** What to do **
Every record that follows should be written out word for word; the pictures stay out.

== Data ==

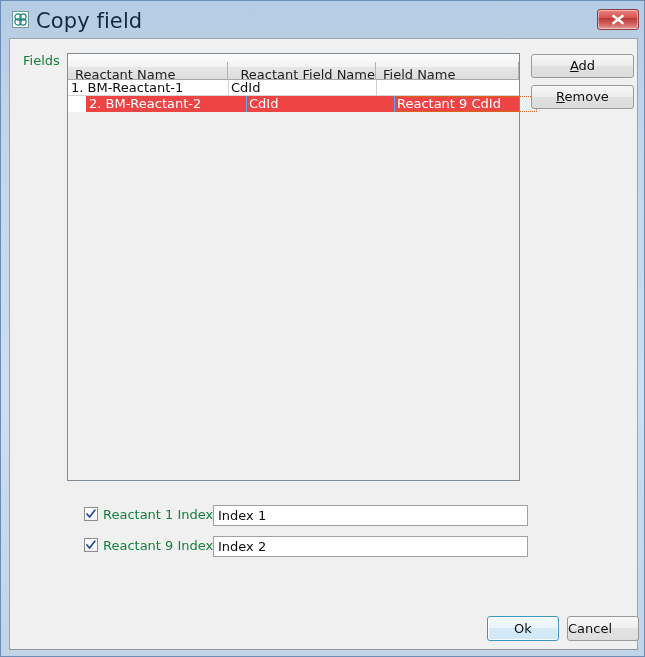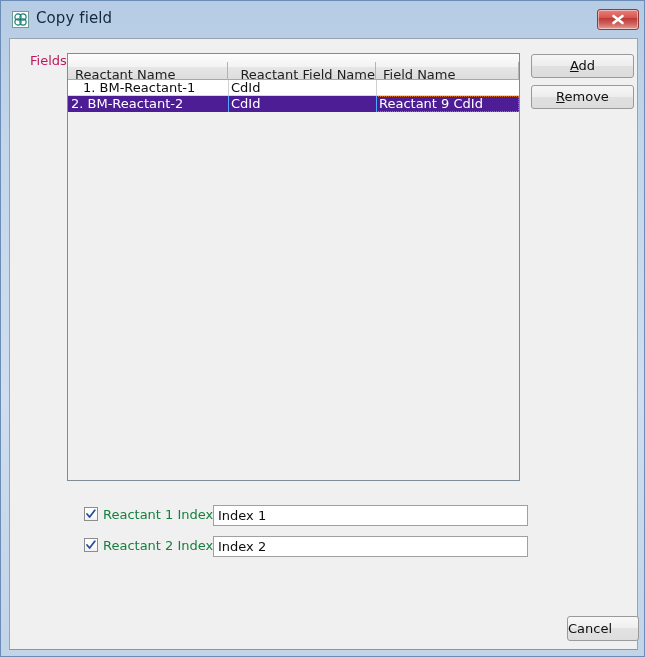"Copy field" #title-text { font-size: 15px -> 21px }
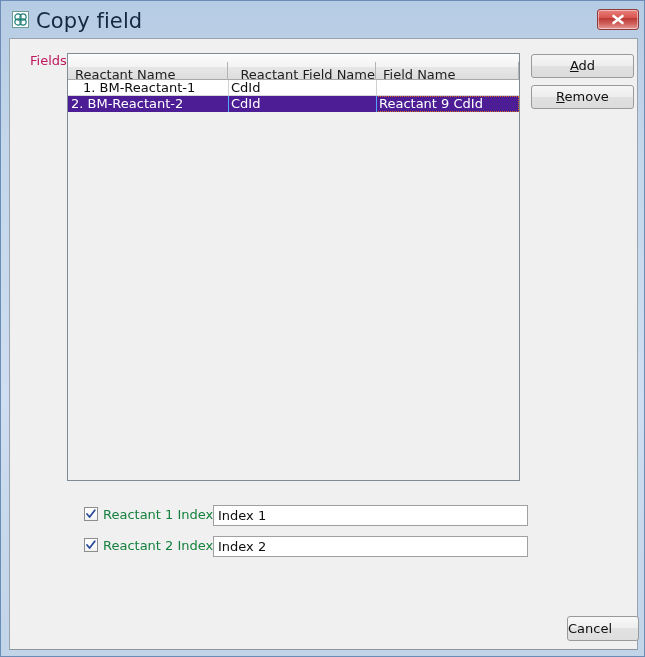"Fields" #fields-label { color: #be185d -> #15803d; left: 20px -> 13px }
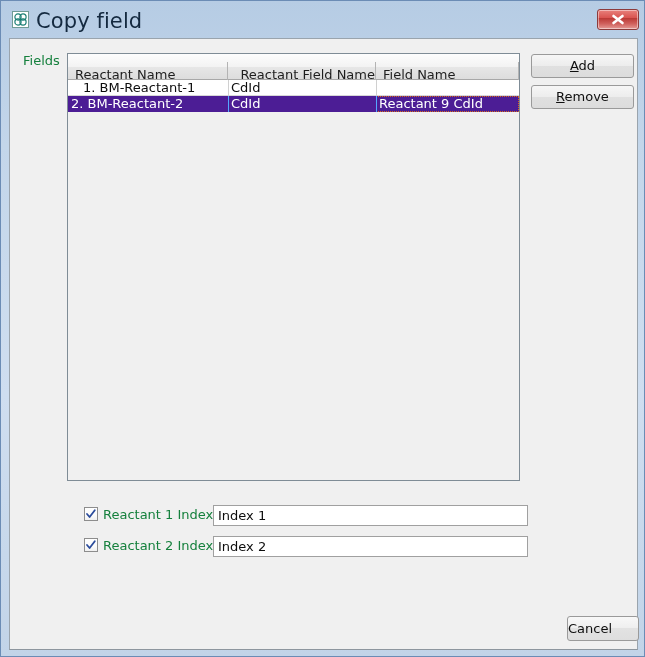"1. BM-Reactant-1" div.td { left: 12px -> 0px }
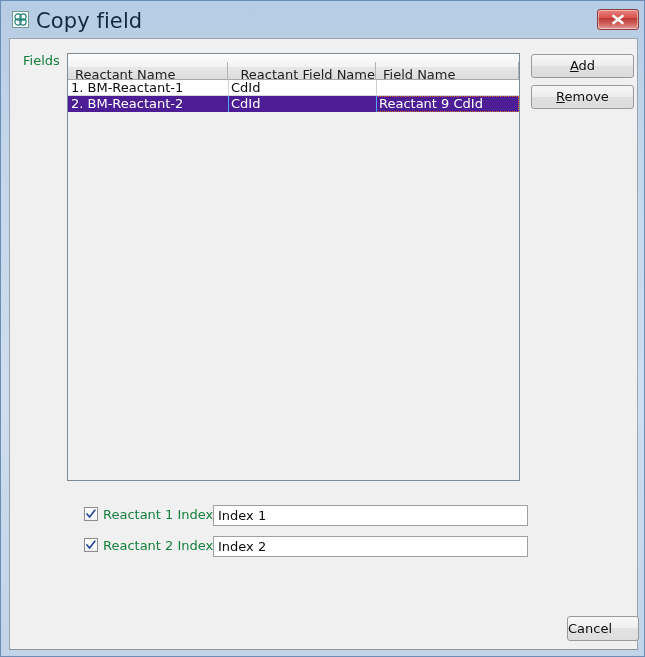"2. BM-Reactant-2" .trow.sel { background: #4c1d95 -> #ef4444; margin-left: none -> 18px }
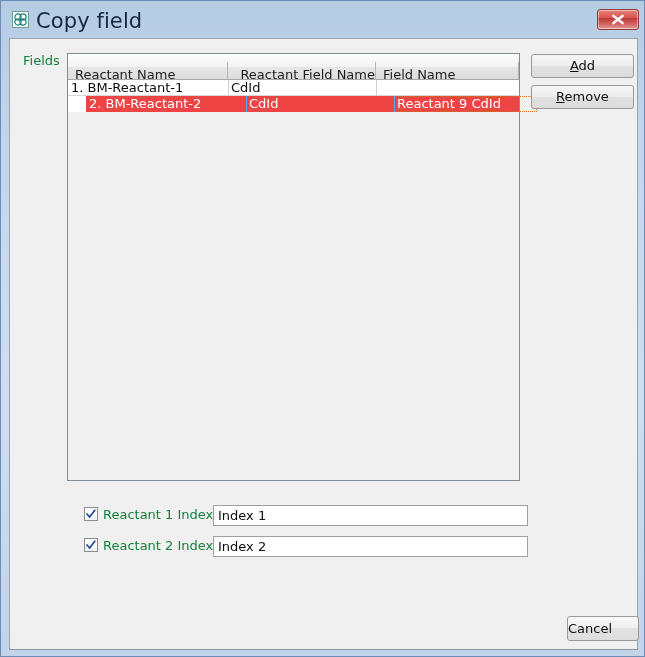"Reactant 2 Index" span.cb-label { text: 2 -> 9 }
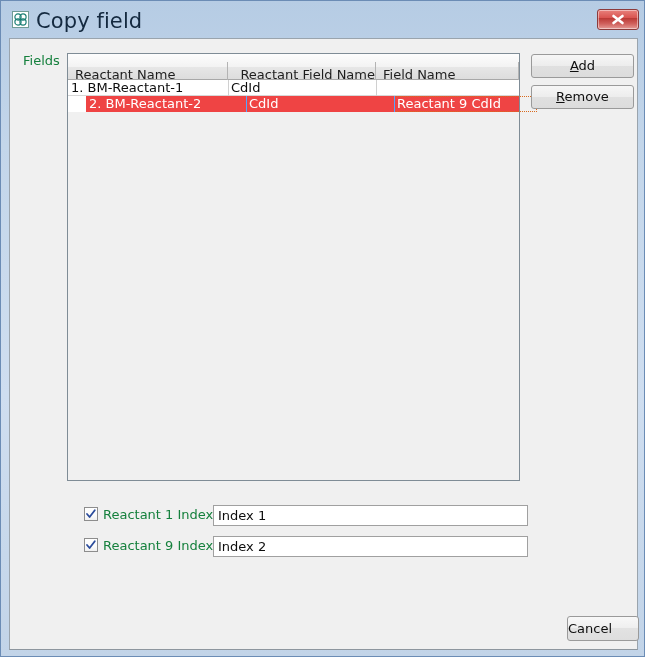"Ok" div { html: none -> <div><span>Ok</span></div> }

===

** Finished exercise **
"Copy field" #title-text { font-size: 15px -> 21px }
"Fields" #fields-label { color: #be185d -> #15803d; left: 20px -> 13px }
"1. BM-Reactant-1" div.td { left: 12px -> 0px }
"2. BM-Reactant-2" .trow.sel { background: #4c1d95 -> #ef4444; margin-left: none -> 18px }
"Reactant 2 Index" span.cb-label { text: 2 -> 9 }
"Ok" div { html: none -> <div><span>Ok</span></div> }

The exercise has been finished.